Maybe best of all, you can experiment with different fillings that suit your taste. If you're a meat eater, grilled chicken or shrimp would work nicely, but I prefer fresh tofu in mine. If you want to add a little bulk, you could fold rice vermicelli into the roll, too. For veggies, I like to include a variety of colors and textures. For these rolls I used carrots, cucumber, avocado, mixed greens, and brightly colored radish greens. Basil and mint leaves added on top of the veggies help give the rolls their signature fresh, bright taste.

For dipping, I like to make a creamy, spicy peanut sauce. You can buy a bottle of the stuff, but it's super easy to make at home. Last week I made a full cup and used half for dunking summer rolls and saved the rest in the fridge to mix into cold noodles to enjoy later in the week.
pack a picnic: summer rolls | reading my tea leaves
Cut all of your vegetables into long, thin strips for easiest assembly.
pack a picnic: summer rolls | reading my tea leaves
I used fresh mint and sweet basil but you could also swap in Thai basil and cilantro.
pack a picnic: summer rolls | reading my tea leaves
Perelandra sells brown rice paper wrappings. I dunked each wrapper in a tray of water for just about 10 seconds and let it soften slowly as I build the roll. 
pack a picnic: summer rolls | reading my tea leaves
I generally used the same formula for each roll, but you can decide the order of appearances for ingredients in each roll.
pack a picnic: summer rolls | reading my tea leaves
To roll, start by folding up the bottom edge of the wrapper around the pile of veggies, then fold in each side and continue rolling. The paper is slightly sticky and will stay stuck together in a tight roll. 
pack a picnic: summer rolls | reading my tea leaves
You can get as precious as you want with the rolling, but I think it's nice to face some of the leaves on the bottom layer outward so that they look nice in the finished roll.

Summer Rolls
Makes 6

1 package of rice paper wrappers (I used the brown rice papers that Perelandra keeps in stock.)
1 block of fresh tofu, cut into thin sticks (I typically use about half the block)
1 medium bunch mixed salad greens
1 small bunch rashish shoots or other tasty green for variety and color
2 carrots, peeled and cut into matchsticks
1 cucumber, peeled and cut into matchsticks
1 avocado, peeled and sliced
1 small bunch fresh basil
1 small bunch fresh mint

Begin by preparing all of your fillings first: slice your carrots, cucumbers, and avocado. Rinse and dry your herbs and salad greens. Slice your tofu into thin fingers. Arrange everything in piles according to type to help you remember to add a little bit of everything into your summer roll.
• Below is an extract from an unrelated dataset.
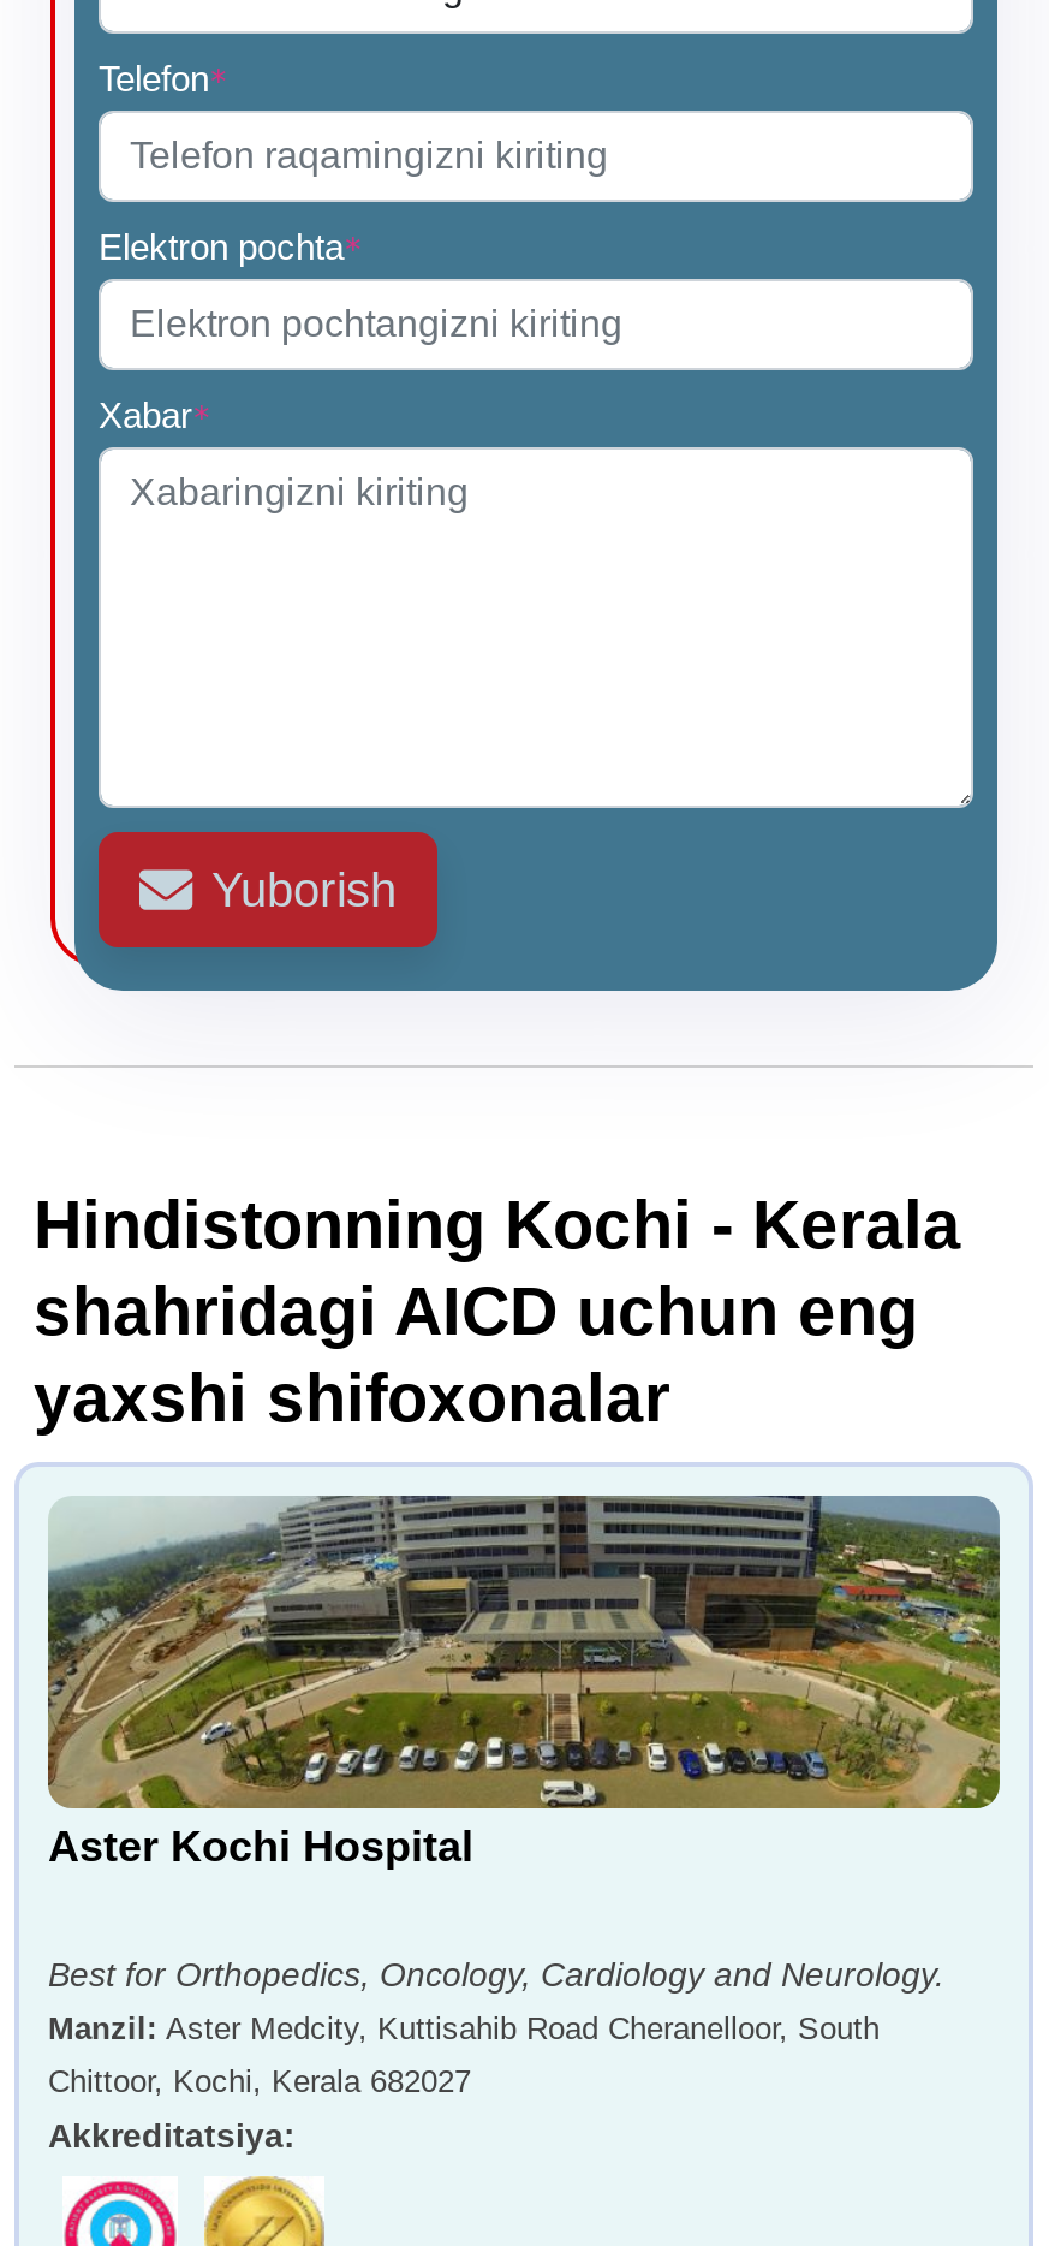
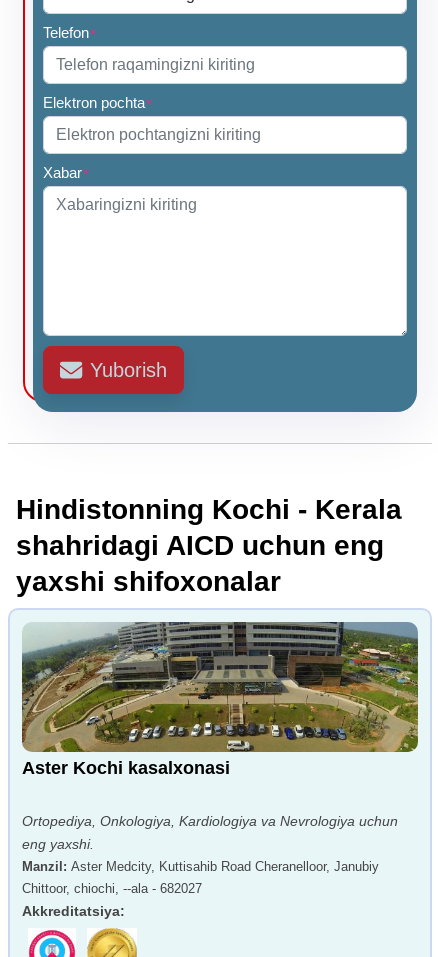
[48,1823,473,1872] Aster Kochi Hospital -> [22,758,230,778] Aster Kochi kasalxonasi
[48,1956,944,2047] Best for Orthopedics, Oncology, Cardiology and Neurology. | Manzil: Aster Medcity, Kuttisahib Road Cheranelloor, South -> [22,813,398,874] Ortopediya, Onkologiya, Kardiologiya va Nevrologiya uchun | eng yaxshi. | Manzil: Aster Medcity, Kuttisahib Road Cheranelloor, Janubiy
[48,2064,471,2100] Chittoor, Kochi, Kerala 682027 -> [22,881,202,896] Chittoor, chiochi, --ala - 682027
The rice paper wrappers come hard and you'll need to soak each one in warm water to moisten it. I use a cookie sheet filled with water for this step and I prepare each roll on a round wooden cutting board. Prepare each roll individually by first soaking one rice paper wrapper at a time and filling it with a neat pile of your fillings. I like to keep like with like when adding to my roll but anything goes.

Once you have all your ingredients stacked, lift the bottom of the wrapper up over the fillings. Fold in each side and roll the wrapper, keeping it tight around the ingredients. Chill your finished rolls. Slice in half before serving.

Peanut Sauce
Adapted from this recipe from Food52.
Makes about 1 cup
1 inch fresh ginger, peeled
2 cloves garlic
1 tablespoon honey
1 teaspoon hot sauce (Sriracha or otherwise—red pepper flakes would work here, too!)
1⁄2 cup peanut butter (I get mine from Perelandra's bulk section and refill my own glass jar)
1⁄8 cup soy sauce (or gluten-free tamari)
1 tablespoon brown rice vinegar
1 tablespoon toasted sesame oil
scallions, for garnish

You can make any style of dipping sauce that suits your fancy, but I prefer a creamy peanut sauce because it makes a light meal feel a little bit more substantial.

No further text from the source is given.